Copy each line of the data below in which the word "padding" can be found.

INPUT MATERIAL Block Start

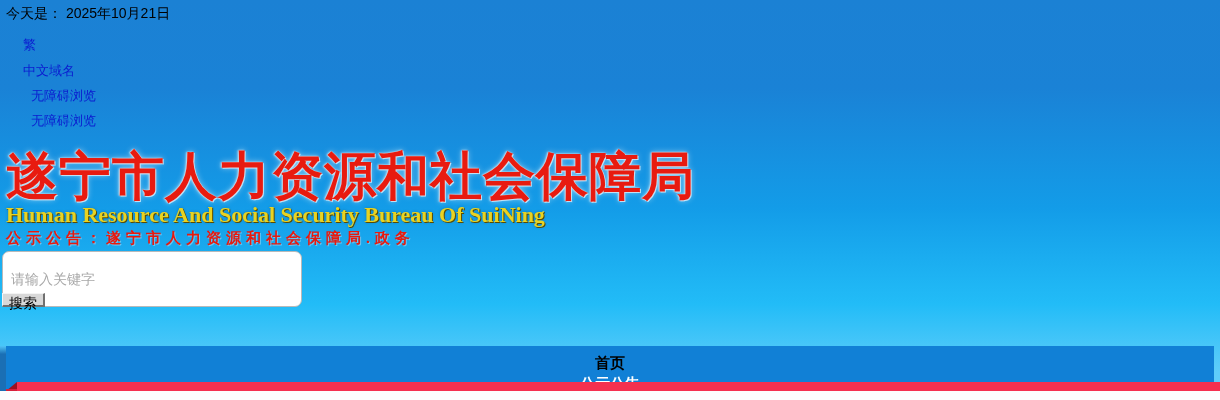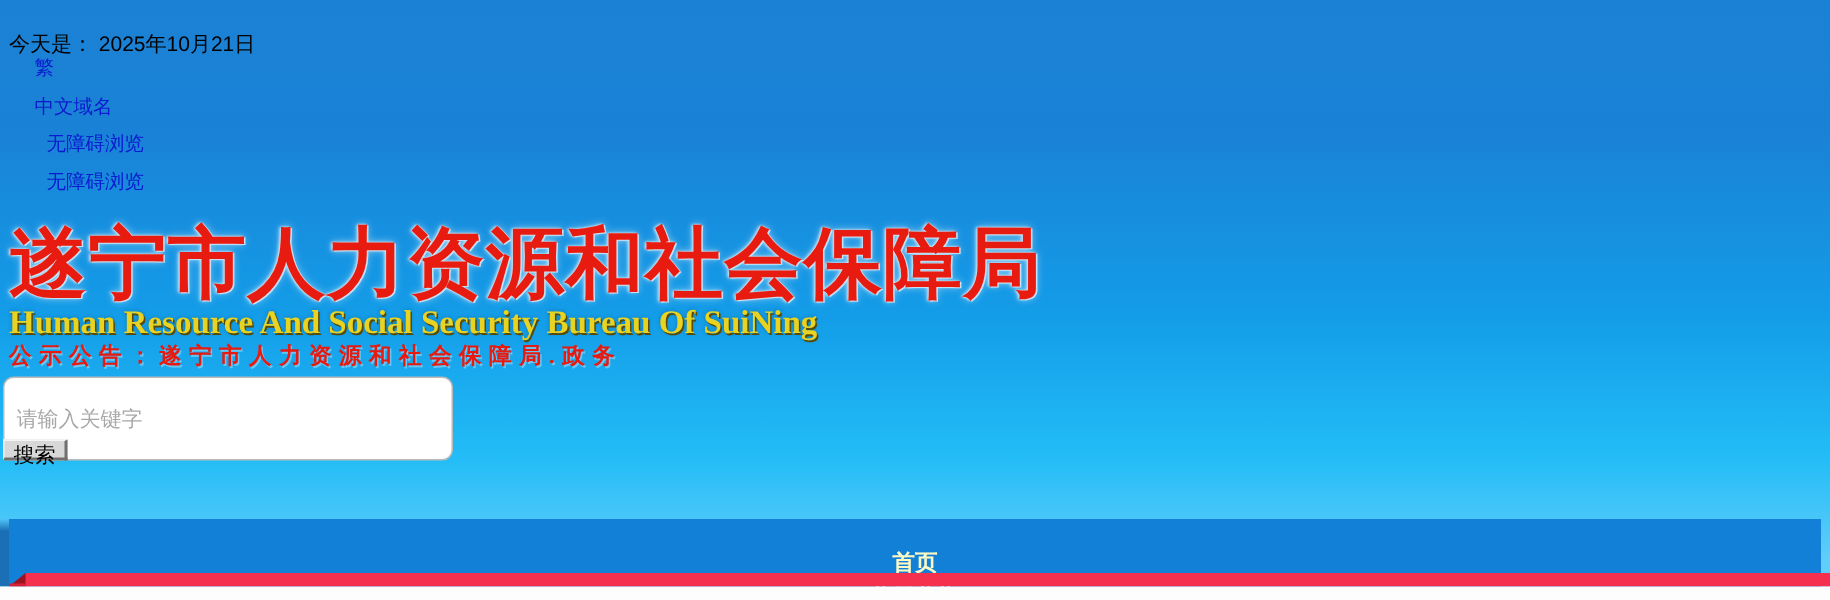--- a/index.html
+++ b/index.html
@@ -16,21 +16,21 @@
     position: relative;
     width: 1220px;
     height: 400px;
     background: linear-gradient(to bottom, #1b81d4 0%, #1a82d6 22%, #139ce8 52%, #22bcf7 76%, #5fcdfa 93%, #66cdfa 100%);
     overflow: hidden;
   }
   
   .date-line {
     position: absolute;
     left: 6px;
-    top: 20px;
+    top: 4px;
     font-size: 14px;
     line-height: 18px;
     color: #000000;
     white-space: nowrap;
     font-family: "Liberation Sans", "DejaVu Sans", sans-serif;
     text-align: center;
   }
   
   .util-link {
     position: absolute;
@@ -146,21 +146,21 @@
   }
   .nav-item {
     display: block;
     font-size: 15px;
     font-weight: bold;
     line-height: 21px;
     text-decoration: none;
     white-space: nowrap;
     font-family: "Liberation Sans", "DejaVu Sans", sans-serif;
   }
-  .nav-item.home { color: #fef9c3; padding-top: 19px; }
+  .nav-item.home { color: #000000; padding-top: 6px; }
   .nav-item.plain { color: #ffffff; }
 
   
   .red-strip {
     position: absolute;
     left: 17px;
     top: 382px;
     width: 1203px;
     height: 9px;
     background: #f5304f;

INPUT MATERIAL Block End

▸ **EXPECTED ANSWER**
-  .nav-item.home { color: #fef9c3; padding-top: 19px; }
+  .nav-item.home { color: #000000; padding-top: 6px; }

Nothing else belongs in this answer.